Sent from my iPhone using Tapatalk


----------



## *Deidre*

no name said:


> My hubby is an atheist , iam
> More of an agnostic ... I still go to church with my parents and siblings etc but only for family occasions like Xmas, Easter , Mother's Day etc it's more a family tradition for me. Hubby doesn't go regardless. So to answer your query, We are a couple that don't go to church together.
> 
> 
> Sent from my iPhone using Tapatalk


That's interesting that you go as a tradition thing. When I was an atheist, I went on occasion with my parents to mass, as they are Catholic. I looked at your thread by the way, and hope that you and your hubby can find a good balance.


----------



## *Deidre*

Quality said:


> My wife and I attend and serve together too.
> 
> Non-denominational church.


Hi Quality, do you think your faith helps your relationship with your wife?


----------



## EllisRedding

I take my boys to church for their religion class, but that is it. I grew up going to Church every weekend b/c of my Mom, but as an adult I just never really felt like I get much out of it. Same goes for my W, who actually went to Catholic school. That is not to say I have little faith, I honestly wish I got more out of church than I do. Also, having a young family and constantly running around makes it just that much harder to make a commitment to something with the little free time we have.


----------



## Ynot

I suppose sharing a belief in something is one of the common elements that bonds couples together. Having said that, I personally do not believe in any of the revealed religions. I know God exist but I certainly do not need nor want any mortal man to attempt to tell me how my relationship with God should be. I have felt this way for most of my life. I was raised as a Catholic, i tried several denominations of Christianity and found none of them believable. My ex had not been religious at all when we met. I had a near death experience and SHE made a commitment to start attending church. (Apparently she thought my living was a reward for her promise). She dragged us (me and the kids) to various churches over the years, but none of us (me and the kids) were able to buy into what they were selling. She finally gave up. I did feel it was important that my children be exposed to religion so that they could make up their own minds. They have. They choose not to go to church. As for my ex, I have no clue if she goes or not. I highly doubt it. While she used my survival as an excuse, I have come to feel that it was more about appearances than anything else. Now, I look for women who are spiritual but not religious. So I guess not going to church with my partner is just as important to me as going to church with your partner is to some of you. I simply don't want or need any part of it. IMO aside from sharing the common belief, religion stifles not only a relationship but life itself.


----------



## jld

*Deidre* said:


> This is so true, and perhaps I will pm you. I don't keep my pm's open on here, but maybe I'll write to you with some questions.
> 
> The pastor today talked about the passage about ''hating your brother, sister, mother'' in order to follow Jesus. And it doesn't mean to hate them, but it means to not let anyone cause you to stumble in your faith. To not let your parents, your spouse, sibling, etc...cause you to lose your faith. In other words, anything can become an idol, and we shouldn't worship our marriages. I believe that if both the husband and wife are followers of God, then He comes first, and the marriage comes second, and the marriage should be good because of this. As a believer, I think this. That said, many people become consumed with their marriages, degrading themselves, and doing things to keep their marriages, forgetting that God isn't really pleased with how they're going about it. I don't think all marriages should be saved, nor can be saved. Many people who are believers, leave God out of the equation completely, they don't invite Him into discerning over choosing the right spouse, and I think that is a huge problem facing Christians today, when it comes to marriage. Evangelical Christians have the highest divorce date. :|


I agree with you that some people make an idol out of staying married. They are often co-dependent.


----------



## jld

Dug and I grew up Catholic, and it has certainly influenced our thinking and our marriage. Many people think we are born again Christians, as we have several children and homeschool.
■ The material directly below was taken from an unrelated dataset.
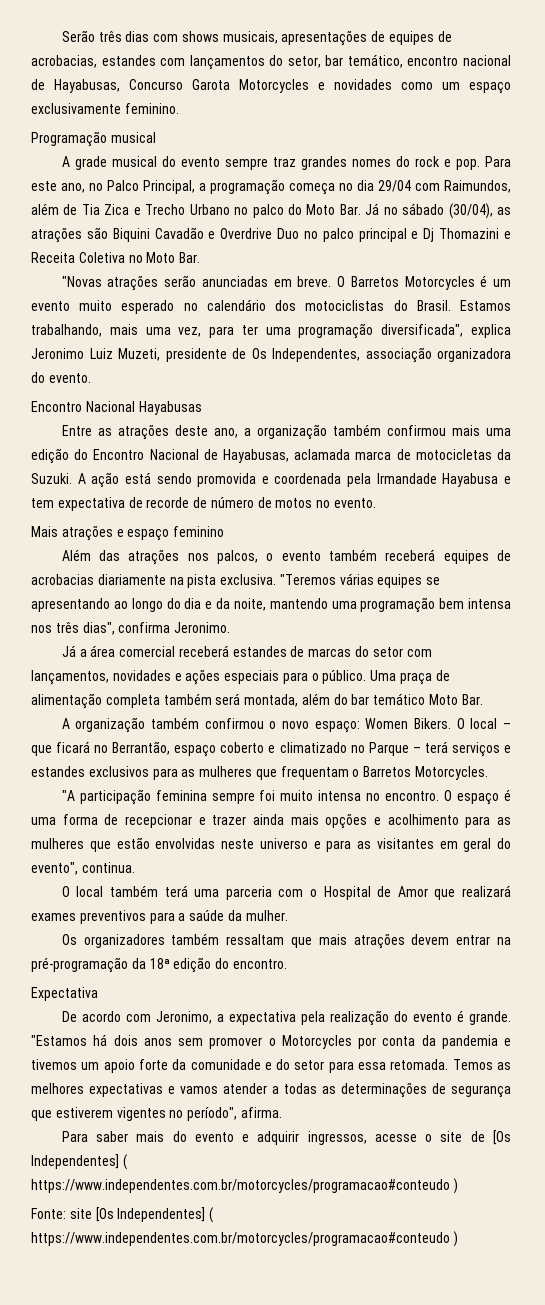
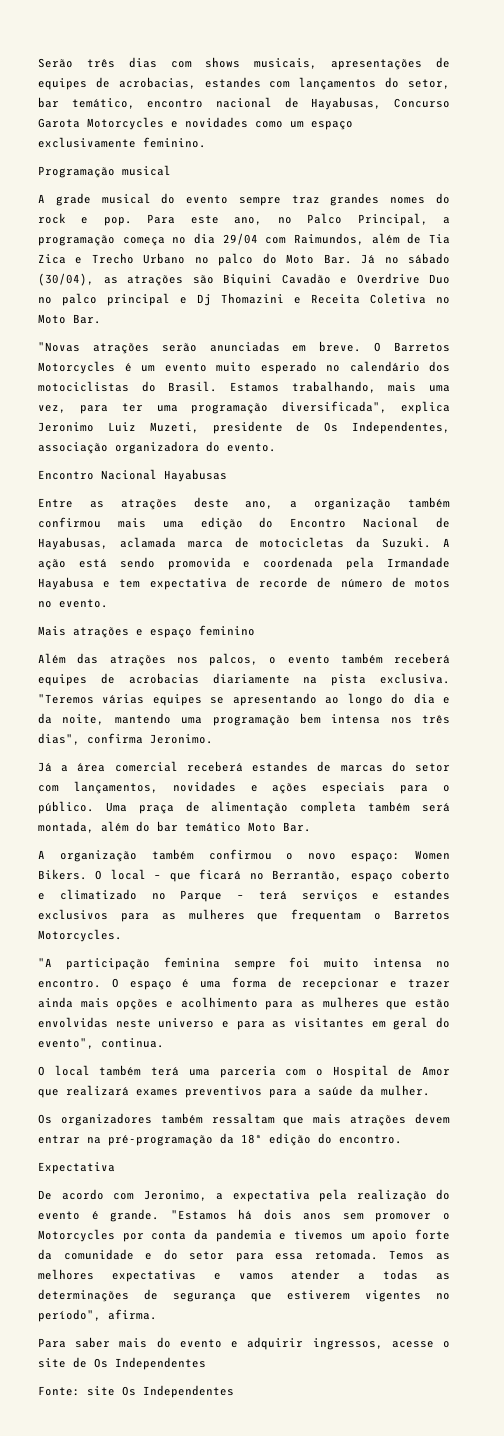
- Para saber mais do evento e adquirir ingressos, acesse o site de [Os Independentes] ( https://www.independentes.com.br/motorcycles/programacao#conteudo )
- Fonte: site [Os Independentes] ( https://www.independentes.com.br/motorcycles/programacao#conteudo )
+ Para saber mais do evento e adquirir ingressos, acesse o site de Os Independentes
+ Fonte: site Os Independentes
We do not go to church very often (maybe once every couple years). But as a couple, we have the same values and goals. We are family-focused people. 

I look up to Dug, and that is really what gives him power in this marriage. If I did not genuinely respect him, he would not have that influence over me. He has my respect because he earns it, not because he is somehow entitled to it.


----------



## *Deidre*

Ynot said:


> I suppose sharing a belief in something is one of the common elements that bonds couples together. Having said that, I personally do not believe in any of the revealed religions. I know God exist but I certainly do not need nor want any mortal man to attempt to tell me how my relationship with God should be. I have felt this way for most of my life. I was raised as a Catholic, i tried several denominations of Christianity and found none of them believable. My ex had not been religious at all when we met. I had a near death experience and SHE made a commitment to start attending church. (Apparently she thought my living was a reward for her promise). She dragged us (me and the kids) to various churches over the years, but none of us (me and the kids) were able to buy into what they were selling. She finally gave up. I did feel it was important that my children be exposed to religion so that they could make up their own minds. They have. They choose not to go to church. As for my ex, I have no clue if she goes or not. I highly doubt it. While she used my survival as an excuse, I have come to feel that it was more about appearances than anything else. Now, I look for women who are spiritual but not religious. So I guess not going to church with my partner is just as important to me as going to church with your partner is to some of you. I simply don't want or need any part of it. IMO aside from sharing the common belief, religion stifles not only a relationship but life itself.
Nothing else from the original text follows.